Petrarca scriveva che “cantando il duol si disacerba”, il “dolore si fa meno amaro”. Il suo mestiere la aiuta a superare questo dolore?
«Sono un privilegiato perché cantare in pubblico mi aiuta a buttare fuori tutte le scorie, le delusioni, il bene e il male, è come una confessione laica che alla fine mi dà la strana sensazione di essermi liberato da una zavorra e mi fa sentire più libero e leggero. Avere la possibilità di condividere con il pubblico le canzoni scritte e cantate da me significa non solo guardarti in faccia e specchiarti nel dolore e nella gioia che hai avuto ma anche sentire che molte persone attraversano le stesse esperienze. Qui c’è il senso fortissimo della fratellanza perché siamo resi fratelli da questi sentimenti, non perché abbiamo la stessa macchina o prendiamo lo stesso treno. Perché, magari, ci emozioniamo davanti a una testa di Michelangelo o a un quadro di Van Gogh. Ci sarà un motivo se noi davanti a un’opera d’arte restiamo lì ipnotizzati ad ammirarla invece di andarcene via subito.
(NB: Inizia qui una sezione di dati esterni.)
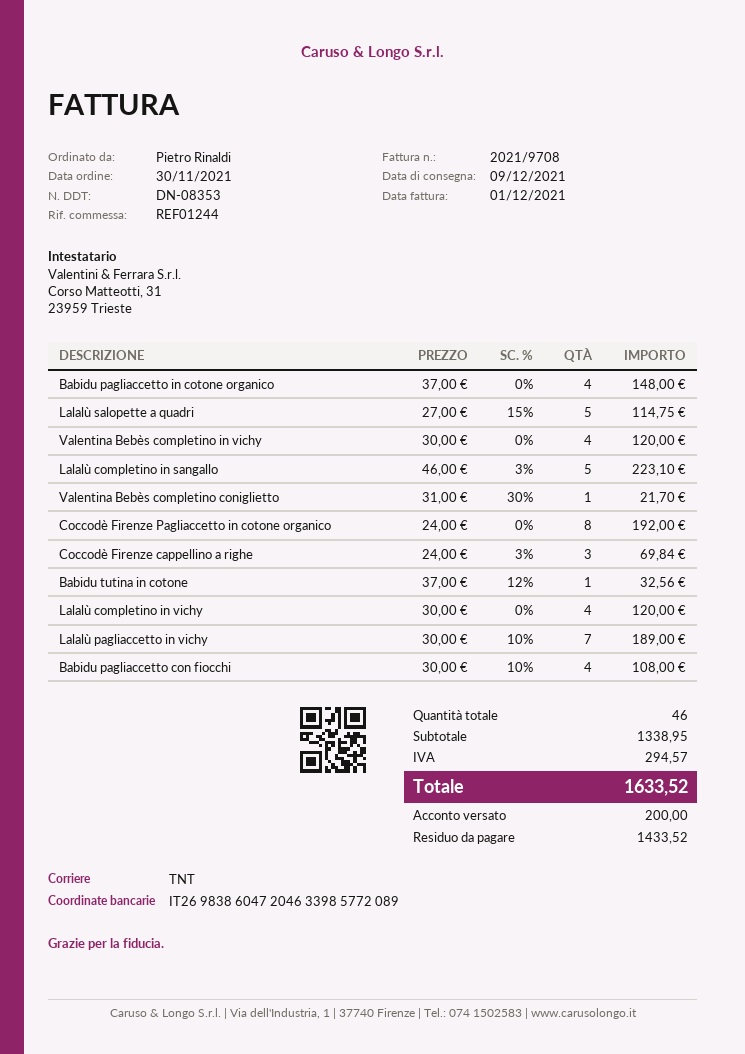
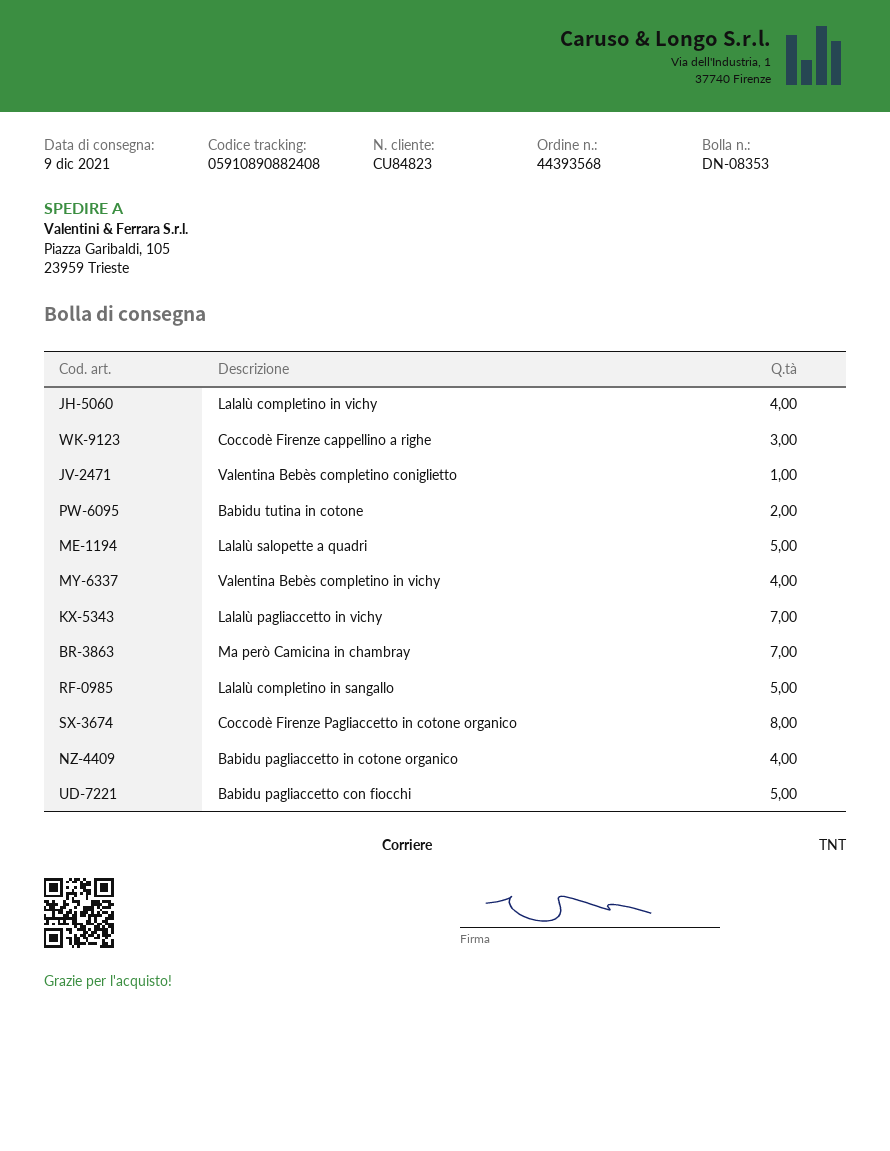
Babidu tutina in cotone: 1 -> 2
Babidu pagliaccetto con fiocchi: 4 -> 5
Ma però Camicina in chambray: none -> 7

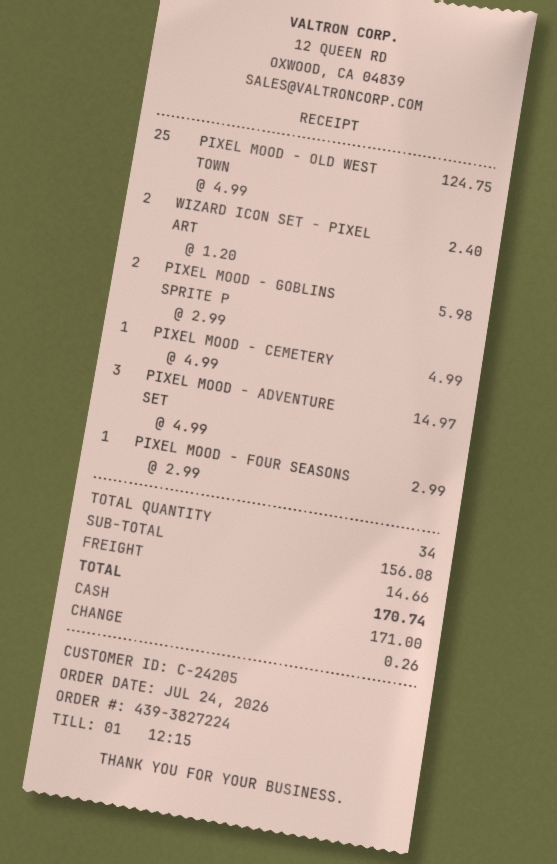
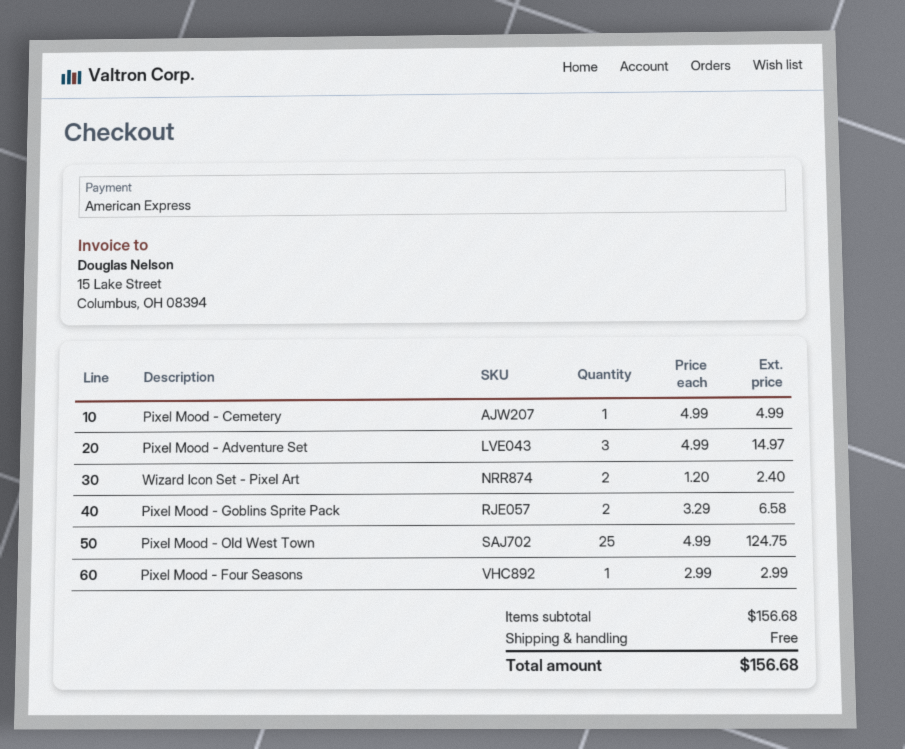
payment method: cash -> American Express
PIXEL MOOD - GOBLINS SPRITE P: 2 x 2.99 = 5.98 -> 2 x 3.29 = 6.58
subtotal: 156.08 -> 156.68
shipping: 14.66 -> 0.00
total: 170.74 -> 156.68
Se il mondo fosse tutta materia anche quell’opera sarebbe solo materia e invece noi intuiamo che lì dentro c’è qualcosa di più alto».
Come immagina l’aldilà?
«Non è un luogo ma un altro modo di sentire il mondo. Probabilmente è un’esistenza ferma in cui tutto è in uno stato di quiete che paradossalmente provoca una frenesia di felicità che non si potrebbe ottenere in nessun’altro modo. Più o meno come una droga potentissima che, però, non fa nessun male».